Inicialmente, Anderton é personagem duro, amargurado, não exatamente um 'bad boy', mas como num filme de detetive dos anos 70. Usuário de drogas, é traumatizado pela perda do filho e dedica sua vida à identificação de futuros assassinos. Cruise empresta a sua persona a cenas de ação montadas por Spielberg como só esse mestre do entretenimento sabe fazer (as aranhas, os jatos propulsores, os automóveis).
Como de hábito, vale registrar, Spielberg é incapaz de realmente trabalhar com um personagem duro, e nisso ele mostra-se um hipócrita.

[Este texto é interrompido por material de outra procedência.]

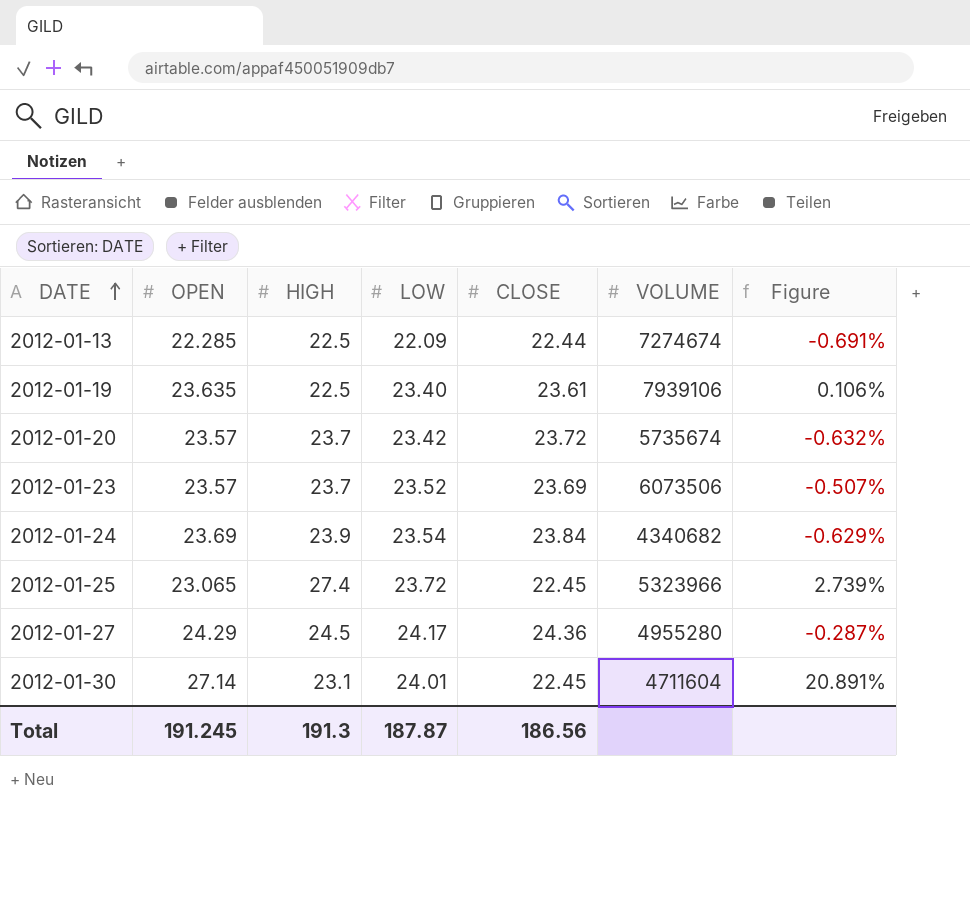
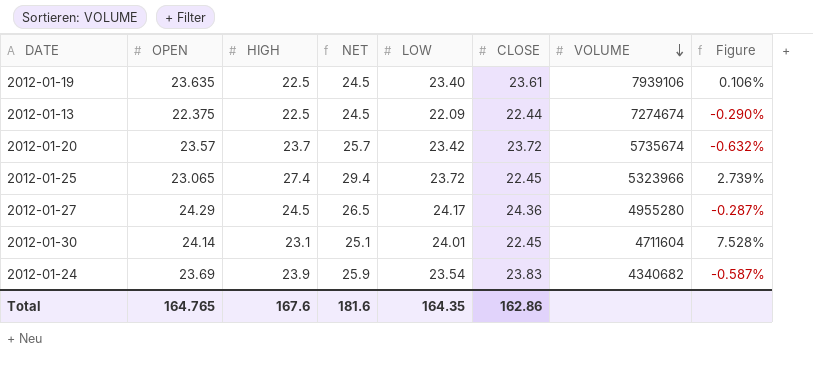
row order: DATE ascending -> VOLUME descending
column NET | formula: none -> [HIGH] + 2
row 2012-01-23: 23.57 | 23.7 | 23.52 | 23.69 | 6073506 | -0.507% -> none
2012-01-13 | OPEN: 22.285 -> 22.375
2012-01-13 | Figure: -0.691% -> -0.290%
2012-01-30 | OPEN: 27.14 -> 24.14
2012-01-30 | Figure: 20.891% -> 7.528%
2012-01-24 | CLOSE: 23.84 -> 23.83
2012-01-24 | Figure: -0.629% -> -0.587%
Total | OPEN: 191.245 -> 164.765
Total | HIGH: 191.3 -> 167.6
Total | LOW: 187.87 -> 164.35
Total | CLOSE: 186.56 -> 162.86

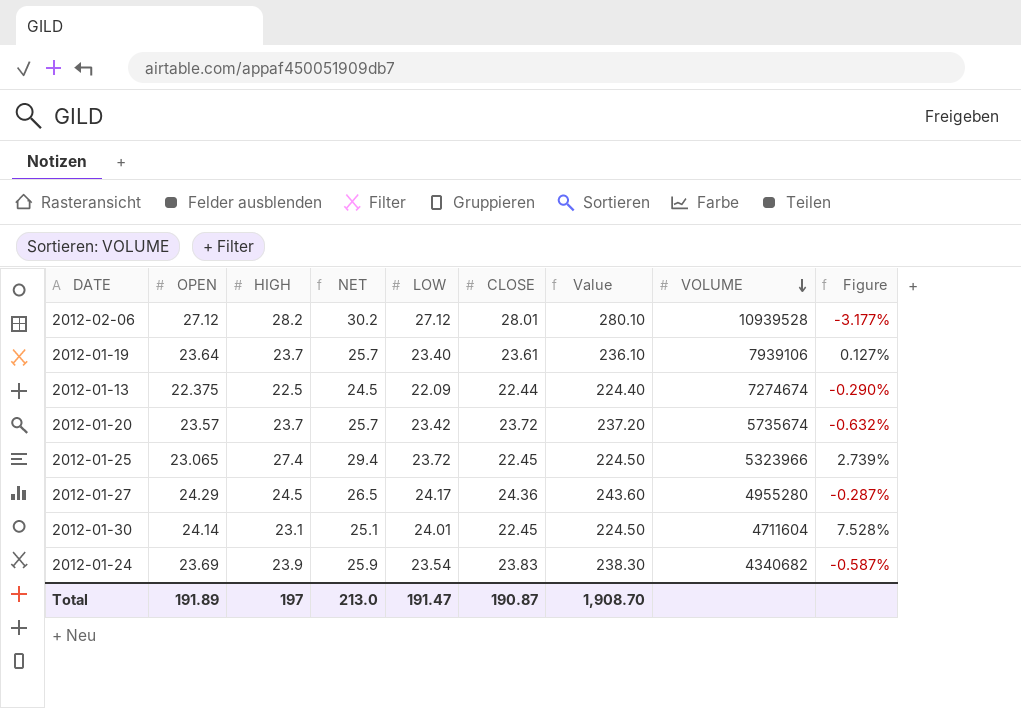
column Value | formula: none -> [CLOSE] * 10
row 2012-02-06: none -> 27.12 | 28.2 | 30.2 | 27.12 | 28.01 | 280.10 | 10939528 | -3.177%
2012-01-19 | OPEN: 23.635 -> 23.64
2012-01-19 | HIGH: 22.5 -> 23.7
2012-01-19 | NET: 24.5 -> 25.7
2012-01-19 | Figure: 0.106% -> 0.127%
Total | OPEN: 164.765 -> 191.89
Total | HIGH: 167.6 -> 197
Total | NET: 181.6 -> 213.0
Total | LOW: 164.35 -> 191.47
Total | CLOSE: 162.86 -> 190.87

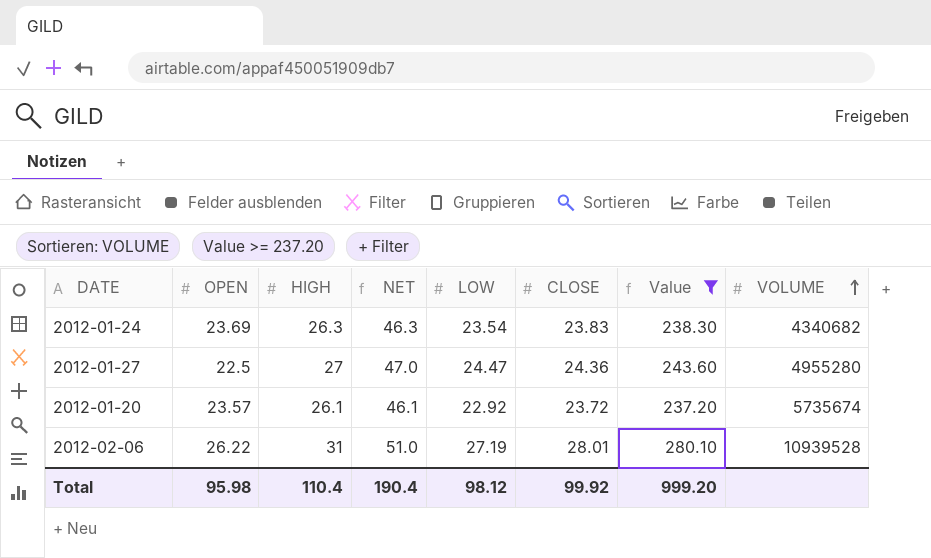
filter: none -> Value >= 237.20
row order: VOLUME descending -> VOLUME ascending
column Figure | formula: ([OPEN] - [CLOSE]) / [CLOSE] -> none
column NET | formula: [HIGH] + 2 -> [HIGH] + 20
2012-01-24 | HIGH: 23.9 -> 26.3
2012-01-27 | OPEN: 24.29 -> 22.5
2012-01-27 | HIGH: 24.5 -> 27
2012-01-27 | LOW: 24.17 -> 24.47
2012-01-20 | HIGH: 23.7 -> 26.1
2012-01-20 | LOW: 23.42 -> 22.92
2012-02-06 | OPEN: 27.12 -> 26.22
2012-02-06 | HIGH: 28.2 -> 31
2012-02-06 | LOW: 27.12 -> 27.19
Total | OPEN: 191.89 -> 95.98
Total | HIGH: 197 -> 110.4
Total | NET: 213.0 -> 190.4
Total | LOW: 191.47 -> 98.12
Total | CLOSE: 190.87 -> 99.92
Total | Value: 1,908.70 -> 999.20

Ele implode seu homem falho e sombrio (como ocorreu com Schindler, em A Lista de Schindler) numa conclusão cor-de-rosa que nega praticamente todo o clima do que foi apresentado antes.

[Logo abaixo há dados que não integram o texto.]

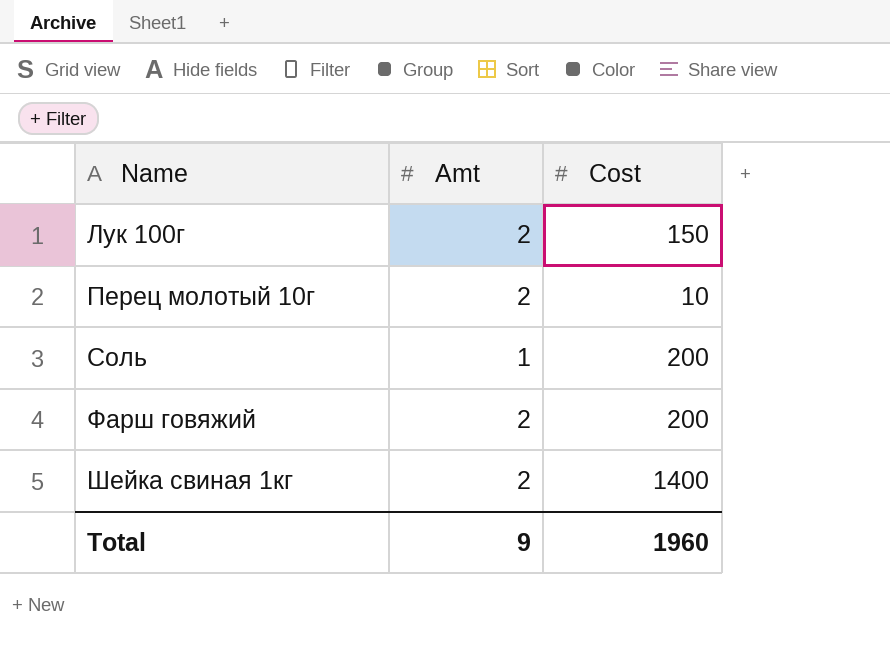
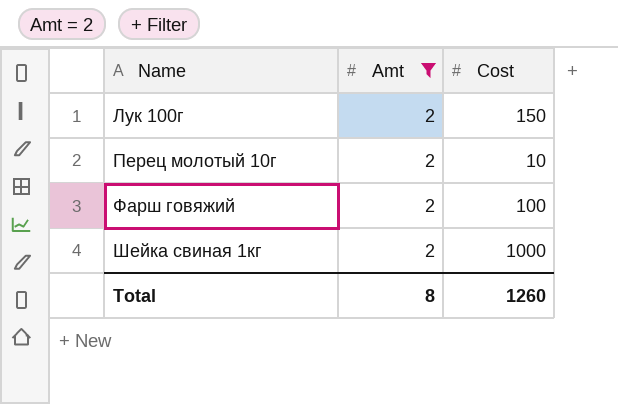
filter: none -> Amt = 2
Фарш говяжий | Cost: 200 -> 100
Шейка свиная 1кг | Cost: 1400 -> 1000
Total | Amt: 9 -> 8
Total | Cost: 1960 -> 1260

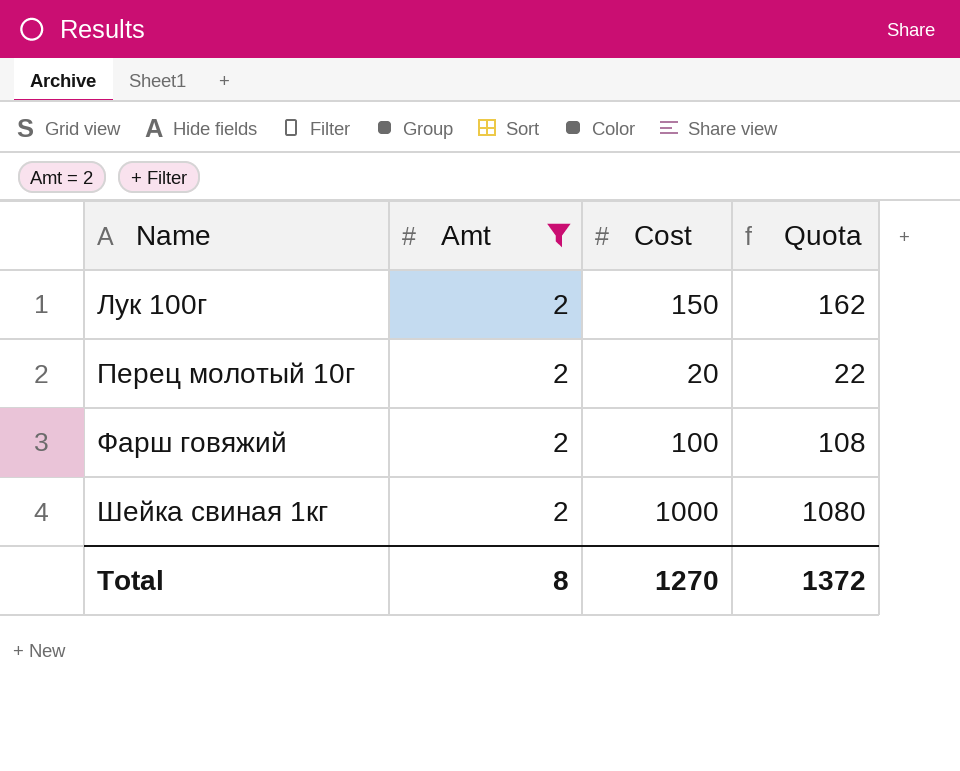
column Quota | formula: none -> [Cost] * 1.08
Перец молотый 10г | Cost: 10 -> 20
Total | Cost: 1260 -> 1270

Bem antes disso, Anderton foge dos colegas, tendo literalmente que 'mudar o seu olhar' (olhos) para evitar o sistema padrão de identificação (scan das retinas), infiltrar a Pré-Crimes e sequestrar Agatha (Samantha Morton), a mais talentosa do trio de videntes. Com ela, irá decifrar o interessante mistério das imagens de mortes passadas e futuras que pode envolver seu inimigo interno da corporação, Danny Witwer (Colin Farrell), supervisionado pela figura paterna do chefe Lamas Burgess (Max Von Sydow).

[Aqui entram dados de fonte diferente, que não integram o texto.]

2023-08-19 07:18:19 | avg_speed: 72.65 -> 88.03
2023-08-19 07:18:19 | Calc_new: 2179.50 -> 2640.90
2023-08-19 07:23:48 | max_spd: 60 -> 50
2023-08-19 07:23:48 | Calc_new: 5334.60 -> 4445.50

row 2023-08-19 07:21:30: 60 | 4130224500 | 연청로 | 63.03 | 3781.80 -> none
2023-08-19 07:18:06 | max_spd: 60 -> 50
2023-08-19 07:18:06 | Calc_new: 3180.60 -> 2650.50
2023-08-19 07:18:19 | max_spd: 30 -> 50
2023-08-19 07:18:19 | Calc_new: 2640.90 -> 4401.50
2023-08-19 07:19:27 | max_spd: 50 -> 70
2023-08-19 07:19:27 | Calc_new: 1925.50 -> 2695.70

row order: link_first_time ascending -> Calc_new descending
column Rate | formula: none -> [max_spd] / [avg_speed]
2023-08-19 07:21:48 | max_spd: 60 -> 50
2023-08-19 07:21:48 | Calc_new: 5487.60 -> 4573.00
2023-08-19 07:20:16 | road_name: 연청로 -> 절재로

Diferente do excelente Inteligência Artificial (2001), que tinha na pausa dos sentimentos parte importante do seu eixo, Minority Report apresenta diferentes níveis de interesse, como um moderno produto do marketing. É filme de ação legal e tem verniz intelectual para uma boa discussão.
Merece também uma colocação no domínio da ficção científica ao nos apresentar elementos de tecnologia curiosamente plausíveis que poderão fazer parte da rotina no futuro, quando jornais serão misto de papel com internet e a publicidade atingirá, finalmente, um grau de pesadelo impensável ao perseguir seu público-vítima ao redor da cidade com mensagens irritantemente personalizadas. Que horror!
Adaptado do conto The Minority Report (1953), de Philip K. Dick, cujo livro Do Androids Dream of Electric Sheep? também originou Blade Runner - O Caçador de Andróides (1982), de Ridley Scott, Spielberg fez, ao que aparenta, um filme sobre a tão hoje discutida imagem, suas verdades e mentiras. Como em Blade Runner, a imagem é carregada de pistas, num jogo sofisticado de 'edição-não-linear' que poderá chamar a atenção de profissionais do áudio-visual, de editores a realizadores ou manipuladores visuais das mais variadas mídias.

Anderton edita suas verdades como um maestro nos monitores da Pré-Crimes. Em casa, utiliza não apenas drogas químico-sintéticas, mas também a 'droga' da imagem emocional de arquivo com o filho que perdeu. Ele procura em fotografias a verdade sobre o seu desaparecimento, e vê nas fotos mais um documento. A imagem mantém o homem submisso e confuso, e Minority Report repassa a mesma sensação para o espectador. Isso é muito bom.
Spielberg, um dos mais hábeis manipuladores do olhar ditatorial filmado ("olhe isso, veja aquilo"), realiza também uma verdadeira série comemorativa de imagens que celebram os olhos e o quão importantes eles são hoje. De uma tesoura cortando papel e furando os olhos de uma figura impressa a uma busca desesperada por dois olhos que correm pelo chão em direção a um ralo, à própria idéia de que está no seu olho a prova de quem você realmente é.
Por outro lado, se em Blade Runner a imagem era utilizada como prova de memória emocional por seres que precisavam acreditar no que viam, em Minority Report a imagem é prova da "verdade", conceito já não mais inocente para nós do século 20 já há muitos anos. Talvez o fato de a imagem ser ainda forte e irrefutável (vide o 11 de setembro) garanta o sentido do filme. Mesmo assim, ele parece fazer enorme barulho durante 144 minutos para chegar à conclusão de que essa imagem é digna da nossa desconfiança. E isso, todos nós já sabíamos. Esperamos que eles, do futuro, também saibam.